JANUARY 19, 1921
The top stories in the Norwalk Reflector-Herald on this date 86 years ago:
Women as jurors in trial of Oddo
With three women serving as jurymen, the case of the City of Norwalk vs. William Oddo was commenced this morning in the council chamber before Mayor C.D. Miles with a jury of 12.
The defendant is accused of annoying Miss Myrtle Rose, stenographer at the office of the probate judge at the court house.
Members of the jury follow: Harry G. McKnight, D.S. Jefferson, C.P. Venus, H.C. Stentz, Fred J. Cripps, Bertha Butt, Mrs.

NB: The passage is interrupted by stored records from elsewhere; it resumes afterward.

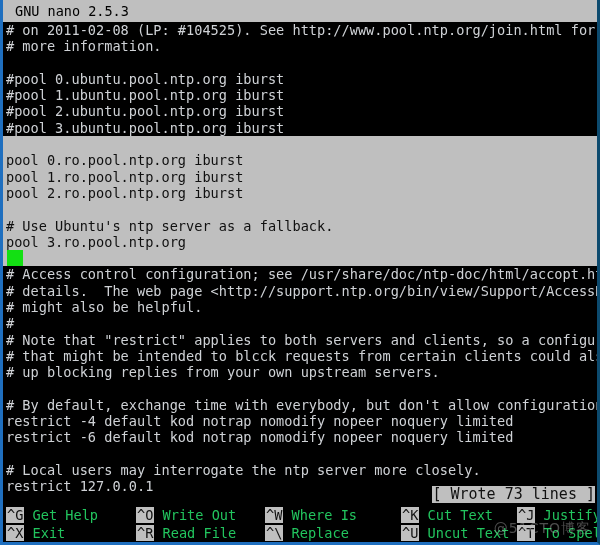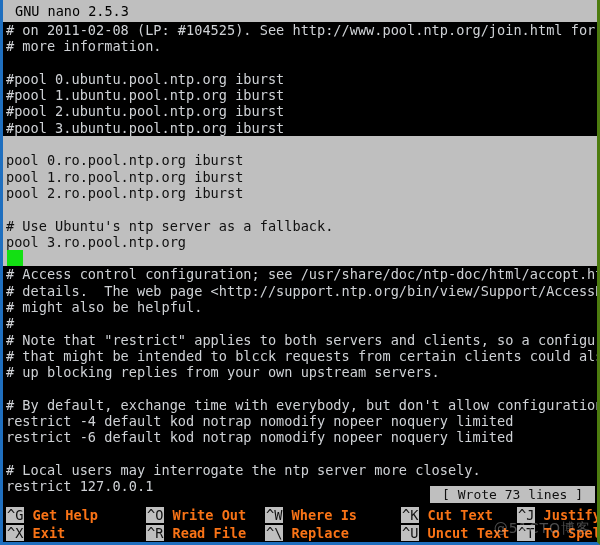--- a/index.html
+++ b/index.html
@@ -21,7 +21,7 @@
     box-sizing: border-box;
     background: #000000;
     border-left: 3px solid #1f6fbf;
-    border-right: 3px solid #4d7c0f;
+    border-right: 3px solid #0c4a6e;
     border-bottom: 3px solid #1f6fbf;
     overflow: hidden;
   }

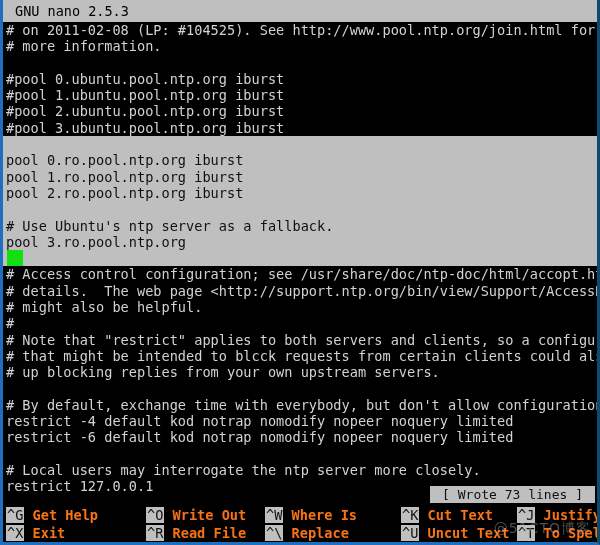--- a/index.html
+++ b/index.html
@@ -111,9 +111,9 @@
     top: -14px;
     background: #bfbfbf;
     color: #101010;
-    font-size: 13px;
+    font-size: 15px;
     line-height: 17px;
-    padding: 0 12px;
+    padding: 0 0;
     white-space: pre;
   }
 

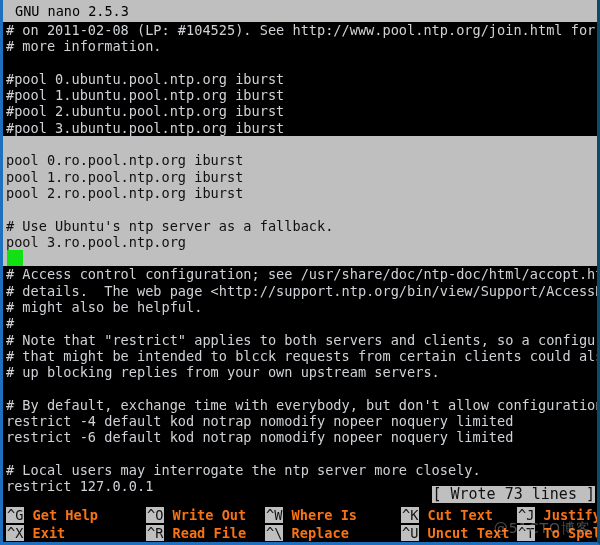--- a/index.html
+++ b/index.html
@@ -145,8 +145,7 @@
     padding: 0 1px;
   }
   .help-label {
-    color: #f97316;
-    font-weight: bold;
+    color: #22c55e;
   }
 
   .hc0 { left: 3px; }

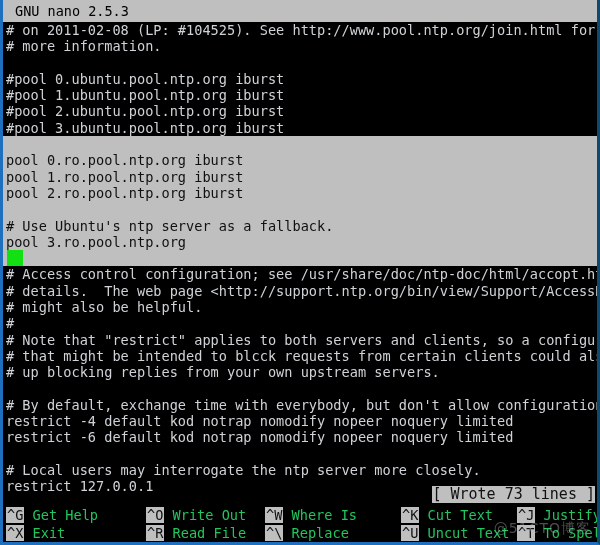--- a/index.html
+++ b/index.html
@@ -149,7 +149,7 @@
   }
 
   .hc0 { left: 3px; }
-  .hc1 { left: 143px; }
+  .hc1 { left: 133px; }
   .hc2 { left: 262px; text-align: right; }
   .hc3 { left: 398px; }
   .hc4 { left: 514px; }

E. Gregory, Myrtle Bishop, E.R. Worthen, C.L. Craig, C.M. Peckham and G. Palmer.
The following were excused from jury service, Milo Cline, Fred Liable, Charles V. Mack and John P. Beckberger.
Fugitive hid on shack in Willard Farm
A young man, well dressed, who walked with a distinct limp, made a deserted shack on the Riddle farm southwest of Willard his abiding place from Saturday till Tuesday - but has fled.
Was he a Cleveland youth who had been wounded in some banditry?
Farmers of that locality think he was.
Sheriff Roose was in Willard Tuesday morning and was informed of the suspicious actions of the fellow and one got in his care and drove out.
Emma Langridge is dead at great age
Mrs. Emma Langridge, 81, a native of the New England states and a resident of Norwalk for many years, died at 5:30 a.m. today at the home of Charles Golden of Gibbs Ave.
Her husband, Edward Langridge, passed away here in 1905. No immediate relatives survive, Mrs. Langridge never having had any children.
Society: Mrs. Simmons Receives Club
The Tuesday Reading Club met Jan. 18 with Mrs. S.E. Simmons. Seventeen members were present. The reader, Mrs. H.L. Stewart, gave a very fine review of Nathaniel Hawthorne's book, "The Scarlet Letter." Following the reading, the hostess invited the ladies to the dining room where all did ample justice to the delicious dinner served them. The guests of the afternoon were Mrs. George S. Stewart and Mrs. John Laylin.
They may be Mormons, but ...
A postcard from Fred Colson, well known Norwalkian, now at Salt Lake City on business, says:
"It may be hard to believe but the fact is that women west of the Mississippi are so sound common-sensed that they do not wear galoshes at all, not even when the mercury is up to 60. Haven't seen a galosh since leaving Chicago last Monday."